18 Settembre 2025
/ 18.09.2025

Salvare i poli con la geoingegneria? Gli scienziati: “Un costoso errore”

Barriere sottomarine da 80 miliardi di dollari, iniezioni di aerosol nell'atmosfera e persino microsfere di vetro sparse sul ghiaccio. Ma per la comunità scientifica sono rimedi inefficaci e probabilmente dannosi

Barriere sottomarine da 80 miliardi di dollari, iniezioni di aerosol nell’atmosfera e persino microsfere di vetro sparse sul ghiaccio. Sembrano scenari di fantascienza, ma sono progetti concreti al vaglio della comunità scientifica internazionale. Progetti che, secondo un nuovo studio pubblicato sull’autorevole rivista scientifica Frontiers in Science (https://www.frontiersin.org/journals/science/articles/10.3389/fsci.2025.1527393/full), potrebbero rivelarsi non solo inefficaci, ma addirittura dannosi per la lotta al riscaldamento globale.

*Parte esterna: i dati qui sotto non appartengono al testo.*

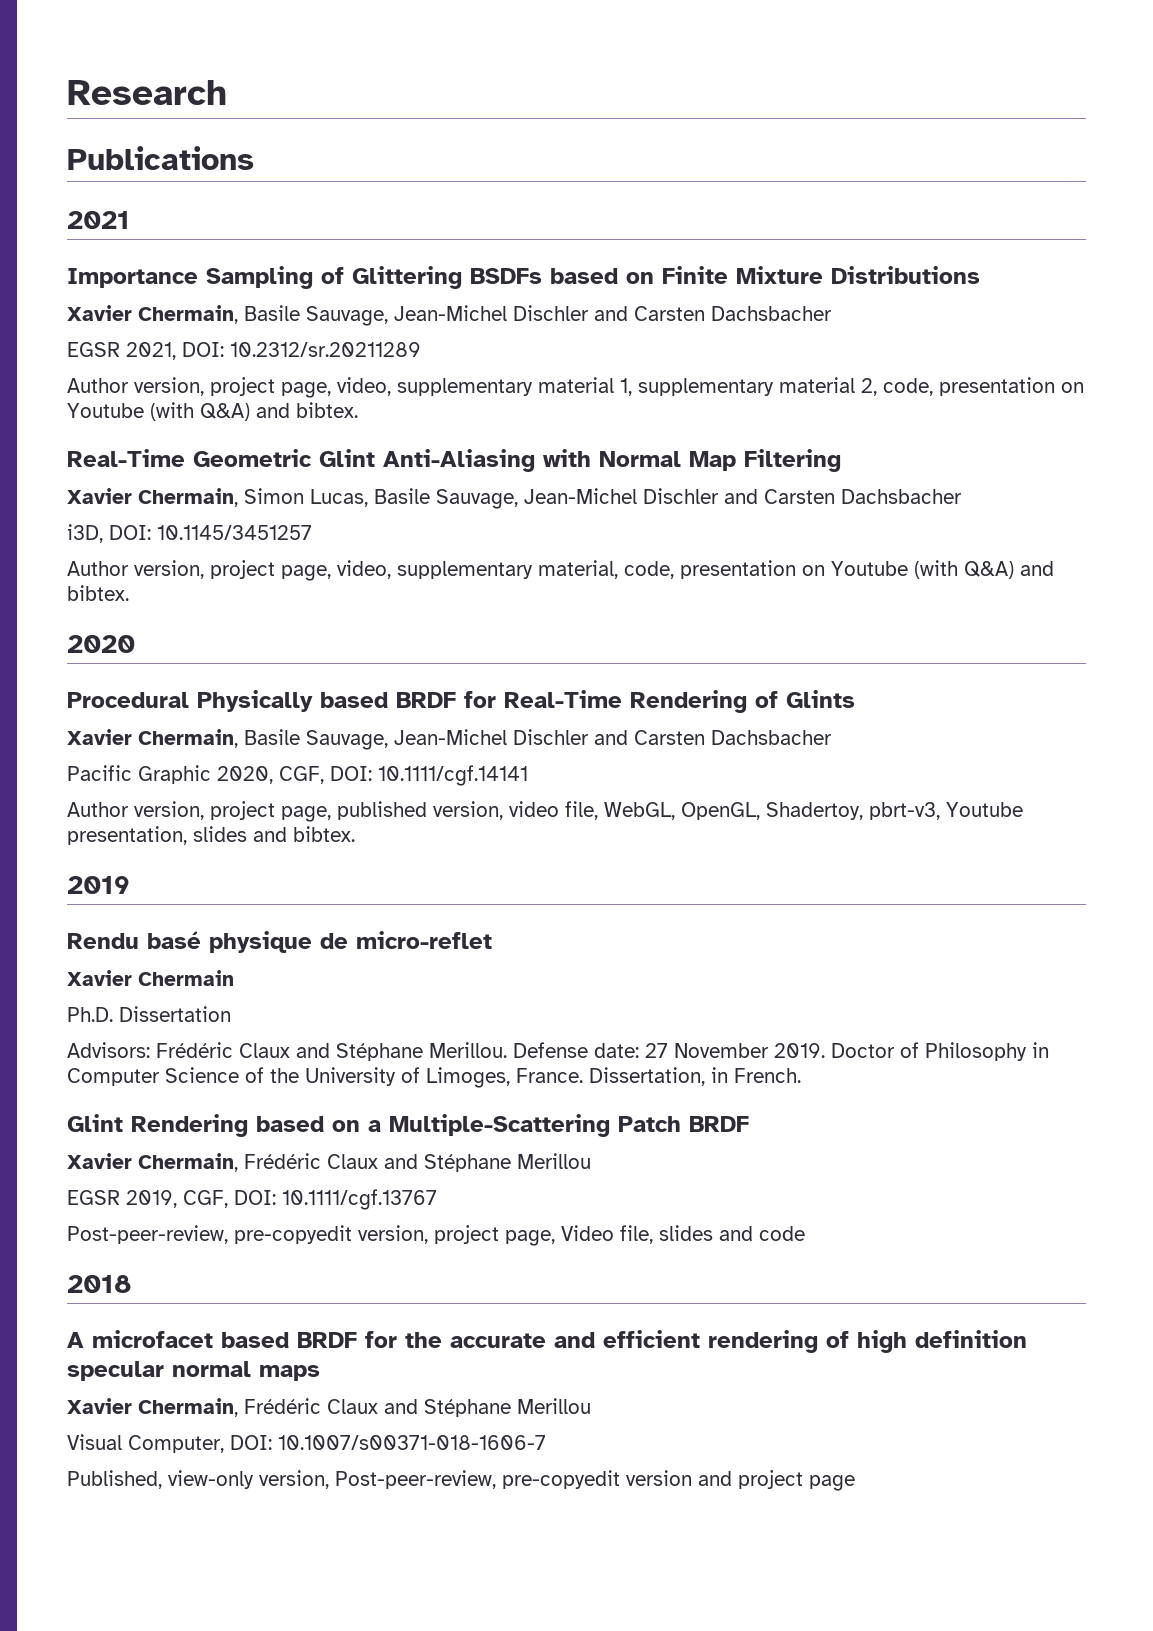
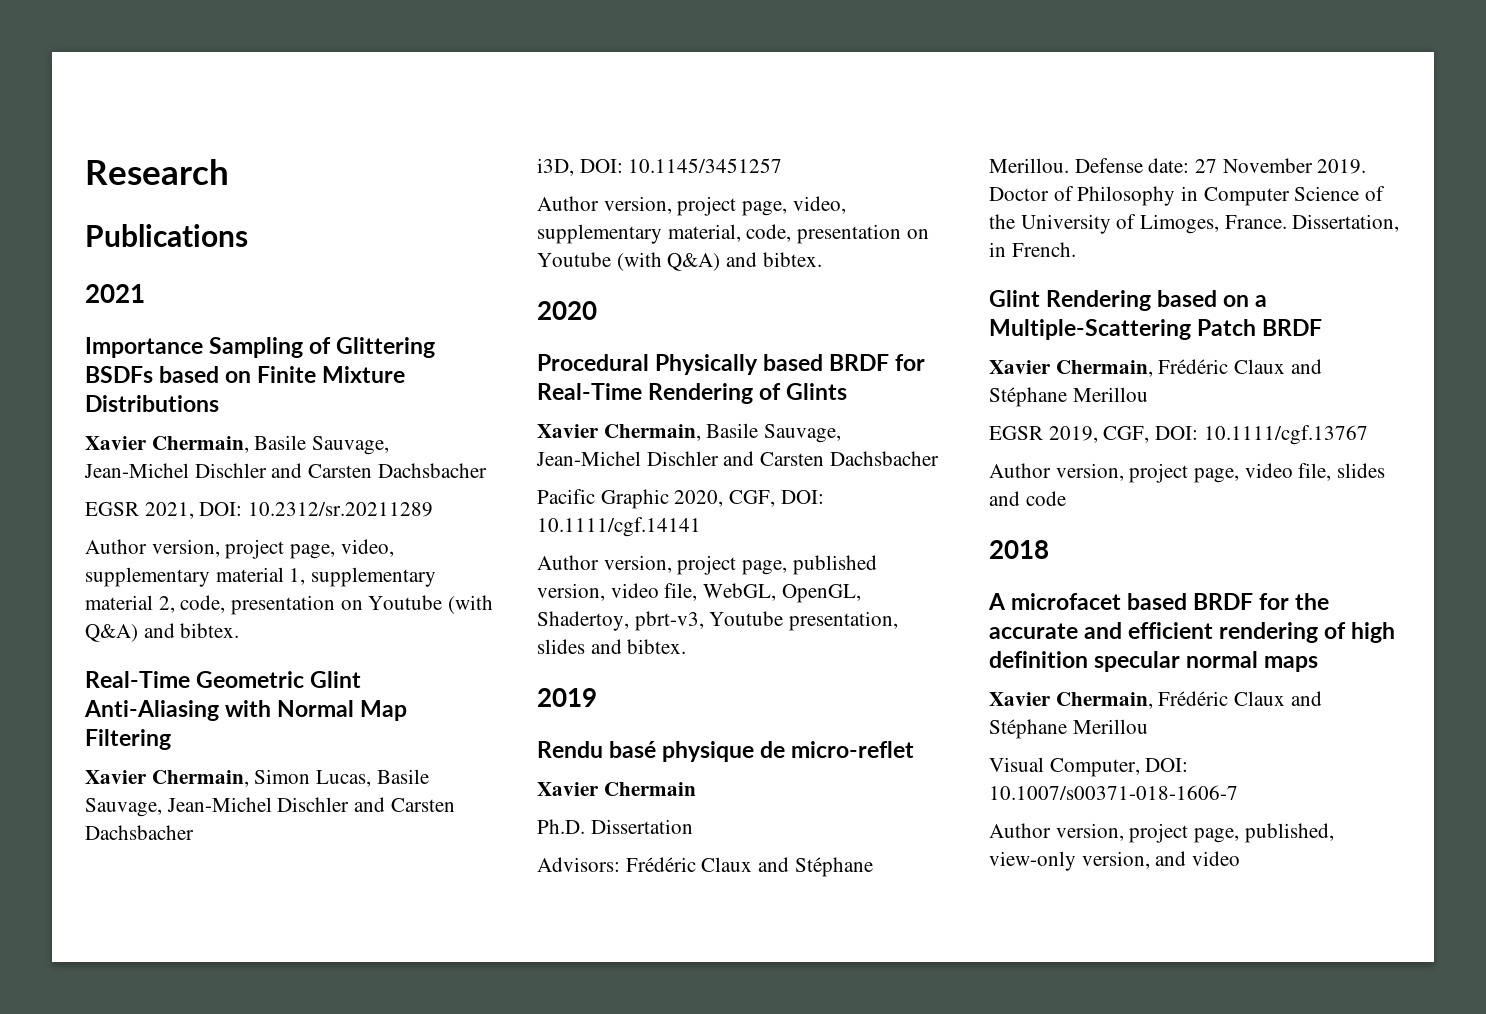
[67,1225,614,1246] Post-peer-review, pre-copyedit version, project page, Video -> [989,463,1293,483] Author version, project page, video
[67,1470,855,1491] Published, view-only version, Post-peer-review, pre-copyedit version and project page -> [989,823,1334,843] [989,851,1241,871] Author version, project page, published, view-only version, and video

Oltre quaranta tra i maggiori esperti mondiali delle regioni polari, tra cui la glaciologa italiana Florence Colleoni, dell’Istituto Nazionale di Oceanografia e di Geofisica Sperimentale (OGS), hanno analizzato le cinque proposte di geoingegneria polare più discusse, bocciandole senza appello. Il verdetto è chiaro: questi interventi titanici non solo non risolveranno la crisi climatica, ma rischiano di distrarre risorse preziose dalla vera soluzione: la riduzione delle emissioni di gas serra.

“Come comunità scientifica abbiamo voluto esaminare attentamente queste proposte”, spiega Colleoni. “Nonostante le buone intenzioni, si tratta di progetti dall’efficacia dubbia che potrebbero distogliere attenzione e risorse dalle strategie già comprovate”. La geoingegneria polare, nata come possibile complemento alla riduzione delle emissioni, rischia paradossalmente di diventare un alibi per rimandare i necessari tagli alla CO2.

Le proposte analizzate sembrano uscite dalla penna di Jules Verne. Si va dall’iniezione di particelle riflettenti nell’atmosfera per ridurre la radiazione solare (Stratospheric Aerosol Injection), a enormi barriere sottomarine per proteggere i ghiacciai dalle acque calde. Alcuni progetti prevedono addirittura di spargere microsfere di vetro sul ghiaccio marino per aumentarne la capacità riflettente o di pompare acqua sulla superficie ghiacciata per ispessirla artificialmente. Ma ci sono anche proposte per rimuovere la cosiddetta acqua basale”, cioè per pompare l’acqua subglaciale al di sotto dei ghiacciai e rallentare lo slittamento e ridurre la perdita di ghiaccio, o per aumentare la fertilizzazione oceanica, aggiungendo nutrienti negli oceani polari per stimolare fioriture di fitoplancton, che cattura e trasporta carbonio nelle profondità marine una volta arrivato alla fine del ciclo vitale.

Ma i problemi non sono solo tecnici. Gli esperti evidenziano rischi ambientali significativi: le barriere marine potrebbero sconvolgere gli habitat di numerose specie, mentre le iniezioni di aerosol rischierebbero di danneggiare lo strato di ozono. Senza contare i costi astronomici: solo per una barriera sottomarina lunga 80 chilometri si parla di 80 miliardi di dollari in dieci anni. E questa potrebbe essere una stima ottimistica.

“La metà del secolo si avvicina”, ammonisce Martin Siegert dell’Università di Exeter, primo autore dello studio, “ma stiamo disperdendo tempo e risorse tra progetti speculativi invece di concentrarci su quello che sappiamo funzionare: la decarbonizzazione”.

C’è però anche una nota di speranza. Gli scienziati ricordano che il riscaldamento globale potrebbe stabilizzarsi entro vent’anni dal raggiungimento della neutralità climatica. “La buona notizia è che abbiamo già obiettivi realistici e raggiungibili”, conclude Siegert. “Una volta fermato l’aumento delle temperature, i benefici per le regioni polari e per l’intero pianeta saranno significativi”.